* **WORK REQUIRED**
Transcribe the records that follow, keeping every word as it stands.

══════════════════════════════

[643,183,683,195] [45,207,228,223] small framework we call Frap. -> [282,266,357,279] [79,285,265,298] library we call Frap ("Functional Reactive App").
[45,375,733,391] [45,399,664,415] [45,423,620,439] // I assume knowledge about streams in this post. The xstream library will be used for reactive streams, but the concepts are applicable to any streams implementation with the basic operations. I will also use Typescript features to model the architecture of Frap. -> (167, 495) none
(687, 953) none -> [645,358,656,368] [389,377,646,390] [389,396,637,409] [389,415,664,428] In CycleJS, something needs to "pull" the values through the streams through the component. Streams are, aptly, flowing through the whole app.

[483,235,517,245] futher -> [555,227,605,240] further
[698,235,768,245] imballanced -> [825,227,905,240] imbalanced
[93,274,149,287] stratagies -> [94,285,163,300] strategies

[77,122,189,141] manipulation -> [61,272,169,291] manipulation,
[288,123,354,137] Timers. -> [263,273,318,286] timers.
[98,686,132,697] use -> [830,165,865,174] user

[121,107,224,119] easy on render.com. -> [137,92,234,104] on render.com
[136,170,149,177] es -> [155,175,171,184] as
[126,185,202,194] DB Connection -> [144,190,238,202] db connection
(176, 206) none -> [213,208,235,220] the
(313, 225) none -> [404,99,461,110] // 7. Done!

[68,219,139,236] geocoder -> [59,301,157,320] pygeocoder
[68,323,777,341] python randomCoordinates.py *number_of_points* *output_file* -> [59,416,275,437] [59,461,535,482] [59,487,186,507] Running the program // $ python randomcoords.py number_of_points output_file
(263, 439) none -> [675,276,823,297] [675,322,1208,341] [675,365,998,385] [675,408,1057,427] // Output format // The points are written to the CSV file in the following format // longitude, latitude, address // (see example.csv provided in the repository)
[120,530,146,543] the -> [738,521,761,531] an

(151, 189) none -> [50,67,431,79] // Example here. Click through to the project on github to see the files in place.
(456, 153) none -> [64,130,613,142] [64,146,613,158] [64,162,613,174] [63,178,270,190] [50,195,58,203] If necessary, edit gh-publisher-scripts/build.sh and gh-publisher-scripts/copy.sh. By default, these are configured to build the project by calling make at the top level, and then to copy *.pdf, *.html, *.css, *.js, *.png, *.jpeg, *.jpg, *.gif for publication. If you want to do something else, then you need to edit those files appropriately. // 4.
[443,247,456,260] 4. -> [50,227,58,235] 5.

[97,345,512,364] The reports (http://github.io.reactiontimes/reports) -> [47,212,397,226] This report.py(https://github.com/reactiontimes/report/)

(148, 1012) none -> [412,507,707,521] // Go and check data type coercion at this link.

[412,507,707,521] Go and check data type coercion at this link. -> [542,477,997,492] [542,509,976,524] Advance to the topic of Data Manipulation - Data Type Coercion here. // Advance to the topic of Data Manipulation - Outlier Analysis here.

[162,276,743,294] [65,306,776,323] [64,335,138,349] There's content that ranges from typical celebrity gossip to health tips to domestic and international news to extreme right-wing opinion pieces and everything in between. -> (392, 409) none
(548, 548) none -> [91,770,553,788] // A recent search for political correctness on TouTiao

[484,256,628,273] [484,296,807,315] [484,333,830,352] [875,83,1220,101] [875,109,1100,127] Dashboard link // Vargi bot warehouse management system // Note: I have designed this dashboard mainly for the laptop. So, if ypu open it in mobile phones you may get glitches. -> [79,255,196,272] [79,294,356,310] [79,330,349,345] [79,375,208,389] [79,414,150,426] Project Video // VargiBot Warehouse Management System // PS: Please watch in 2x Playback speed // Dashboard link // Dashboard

══════════════════════════════

* **RESPONSE**
[643,183,683,195] [45,207,228,223] small framework we call Frap. -> [282,266,357,279] [79,285,265,298] library we call Frap ("Functional Reactive App").
[45,375,733,391] [45,399,664,415] [45,423,620,439] // I assume knowledge about streams in this post. The xstream library will be used for reactive streams, but the concepts are applicable to any streams implementation with the basic operations. I will also use Typescript features to model the architecture of Frap. -> (167, 495) none
(687, 953) none -> [645,358,656,368] [389,377,646,390] [389,396,637,409] [389,415,664,428] In CycleJS, something needs to "pull" the values through the streams through the component. Streams are, aptly, flowing through the whole app.

[483,235,517,245] futher -> [555,227,605,240] further
[698,235,768,245] imballanced -> [825,227,905,240] imbalanced
[93,274,149,287] stratagies -> [94,285,163,300] strategies

[77,122,189,141] manipulation -> [61,272,169,291] manipulation,
[288,123,354,137] Timers. -> [263,273,318,286] timers.
[98,686,132,697] use -> [830,165,865,174] user

[121,107,224,119] easy on render.com. -> [137,92,234,104] on render.com
[136,170,149,177] es -> [155,175,171,184] as
[126,185,202,194] DB Connection -> [144,190,238,202] db connection
(176, 206) none -> [213,208,235,220] the
(313, 225) none -> [404,99,461,110] // 7. Done!

[68,219,139,236] geocoder -> [59,301,157,320] pygeocoder
[68,323,777,341] python randomCoordinates.py *number_of_points* *output_file* -> [59,416,275,437] [59,461,535,482] [59,487,186,507] Running the program // $ python randomcoords.py number_of_points output_file
(263, 439) none -> [675,276,823,297] [675,322,1208,341] [675,365,998,385] [675,408,1057,427] // Output format // The points are written to the CSV file in the following format // longitude, latitude, address // (see example.csv provided in the repository)
[120,530,146,543] the -> [738,521,761,531] an

(151, 189) none -> [50,67,431,79] // Example here. Click through to the project on github to see the files in place.
(456, 153) none -> [64,130,613,142] [64,146,613,158] [64,162,613,174] [63,178,270,190] [50,195,58,203] If necessary, edit gh-publisher-scripts/build.sh and gh-publisher-scripts/copy.sh. By default, these are configured to build the project by calling make at the top level, and then to copy *.pdf, *.html, *.css, *.js, *.png, *.jpeg, *.jpg, *.gif for publication. If you want to do something else, then you need to edit those files appropriately. // 4.
[443,247,456,260] 4. -> [50,227,58,235] 5.

[97,345,512,364] The reports (http://github.io.reactiontimes/reports) -> [47,212,397,226] This report.py(https://github.com/reactiontimes/report/)

(148, 1012) none -> [412,507,707,521] // Go and check data type coercion at this link.

[412,507,707,521] Go and check data type coercion at this link. -> [542,477,997,492] [542,509,976,524] Advance to the topic of Data Manipulation - Data Type Coercion here. // Advance to the topic of Data Manipulation - Outlier Analysis here.

[162,276,743,294] [65,306,776,323] [64,335,138,349] There's content that ranges from typical celebrity gossip to health tips to domestic and international news to extreme right-wing opinion pieces and everything in between. -> (392, 409) none
(548, 548) none -> [91,770,553,788] // A recent search for political correctness on TouTiao

[484,256,628,273] [484,296,807,315] [484,333,830,352] [875,83,1220,101] [875,109,1100,127] Dashboard link // Vargi bot warehouse management system // Note: I have designed this dashboard mainly for the laptop. So, if ypu open it in mobile phones you may get glitches. -> [79,255,196,272] [79,294,356,310] [79,330,349,345] [79,375,208,389] [79,414,150,426] Project Video // VargiBot Warehouse Management System // PS: Please watch in 2x Playback speed // Dashboard link // Dashboard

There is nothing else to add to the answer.